Problem details:
From the line with "Clarisse 810740: 3" to the final line, print the records exactly as they are.

[Modification records]
+ + +
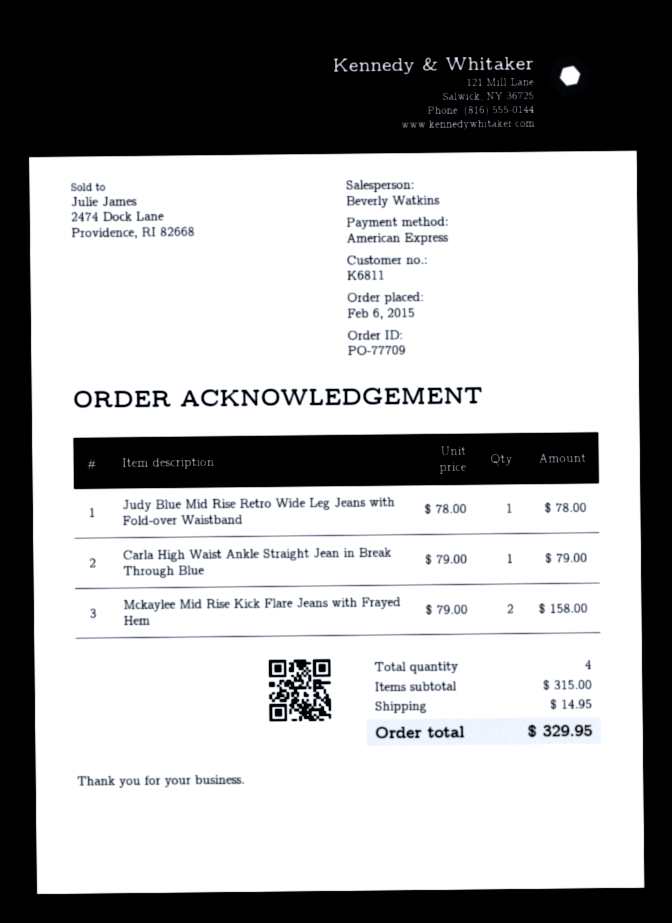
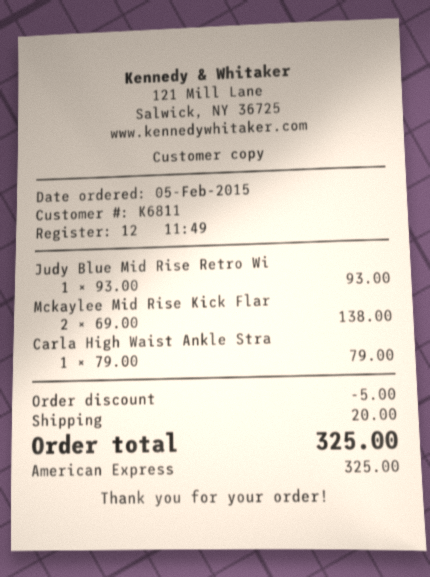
order date: 2015-02-06 -> 2015-02-05
Judy Blue Mid Rise Retro Wide Leg Jeans with Fold-over Waistband: 1 x 78.00 = 78.00 -> 1 x 93.00 = 93.00
Mckaylee Mid Rise Kick Flare Jeans with Frayed Hem: 2 x 79.00 = 158.00 -> 2 x 69.00 = 138.00
discount: none -> 5.00
shipping: 14.95 -> 20.00
total: 329.95 -> 325.00

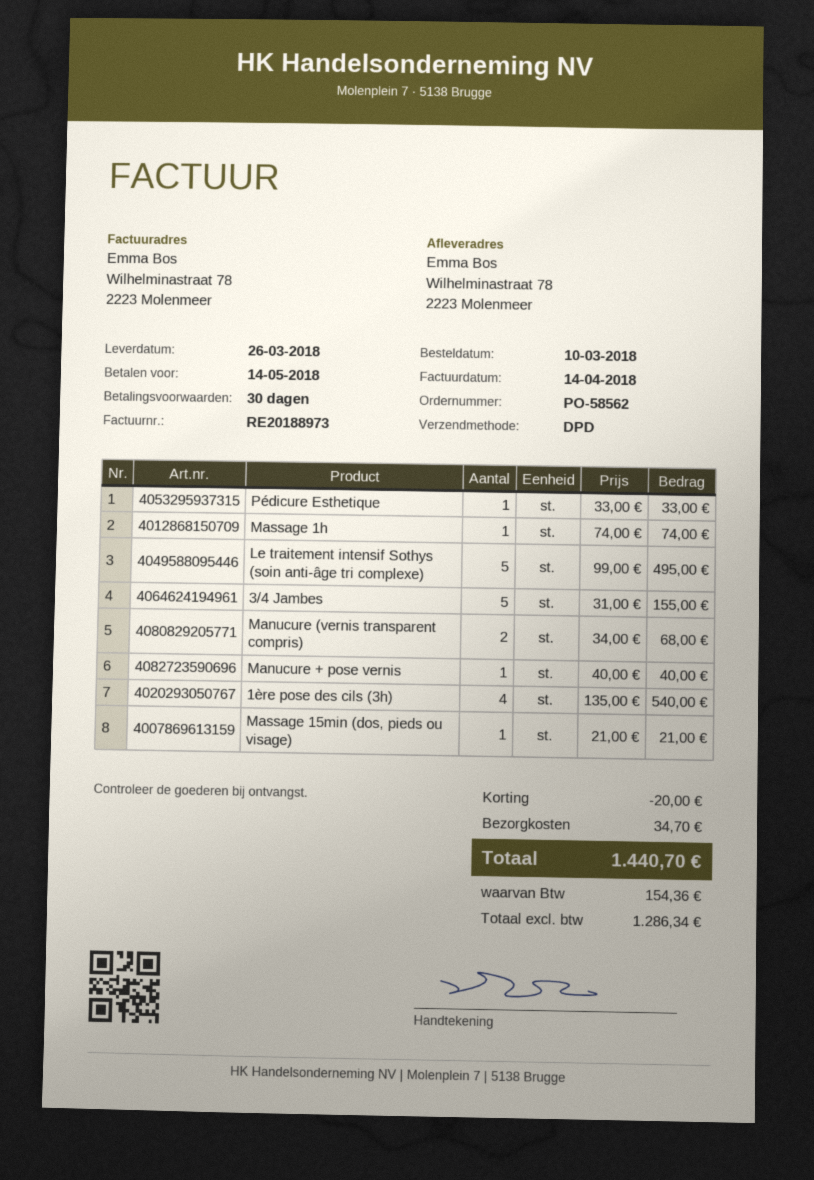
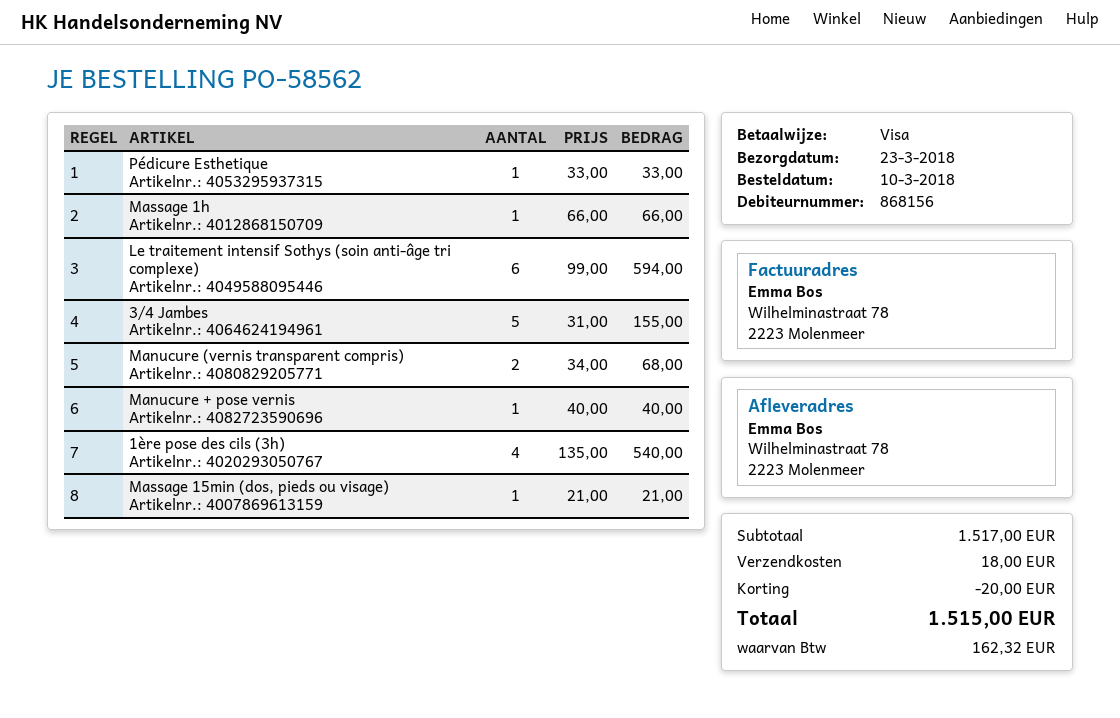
delivery date: 2018-03-26 -> 2018-03-23
Massage 1h: 1 x 74.00 = 74.00 -> 1 x 66.00 = 66.00
Le traitement intensif Sothys (soin anti-âge tri complexe): 5 x 99.00 = 495.00 -> 6 x 99.00 = 594.00
shipping: 34.70 -> 18.00
tax: 154.36 -> 162.32
total: 1440.70 -> 1515.00

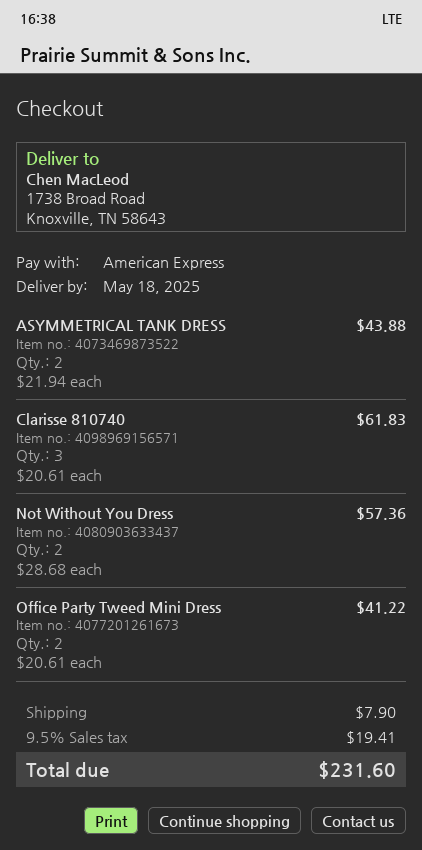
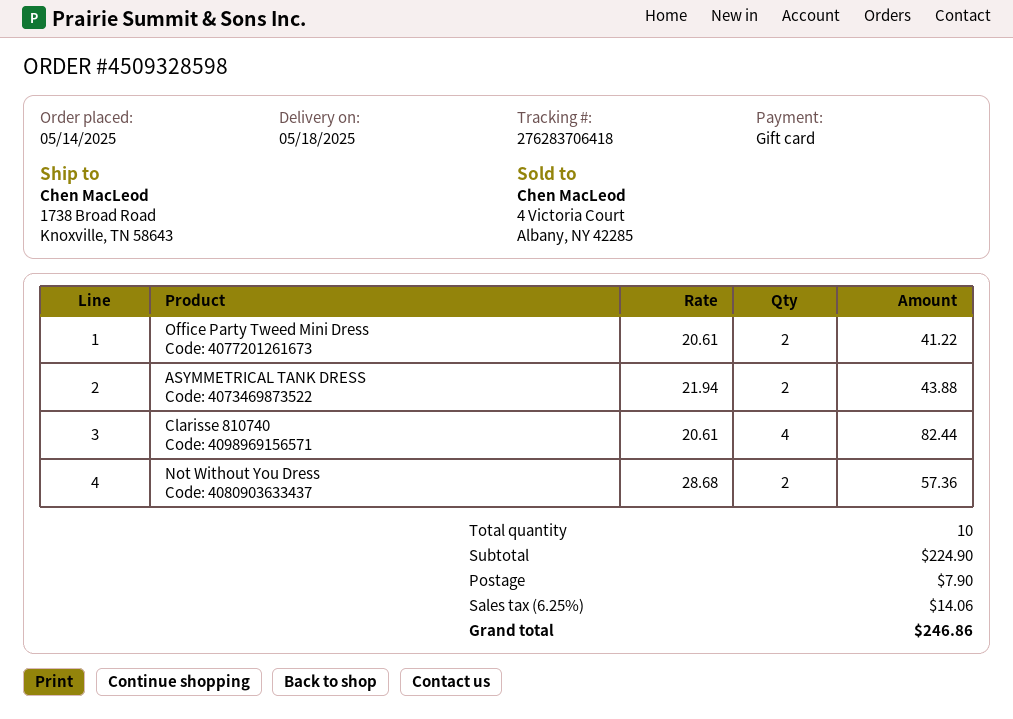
payment method: American Express -> gift card
Clarisse 810740: 3 x 20.61 = 61.83 -> 4 x 20.61 = 82.44
tax: 9.5% = 19.41 -> 6.25% = 14.06
total: 231.60 -> 246.86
+ + +
Task answer:
Clarisse 810740: 3 x 20.61 = 61.83 -> 4 x 20.61 = 82.44
tax: 9.5% = 19.41 -> 6.25% = 14.06
total: 231.60 -> 246.86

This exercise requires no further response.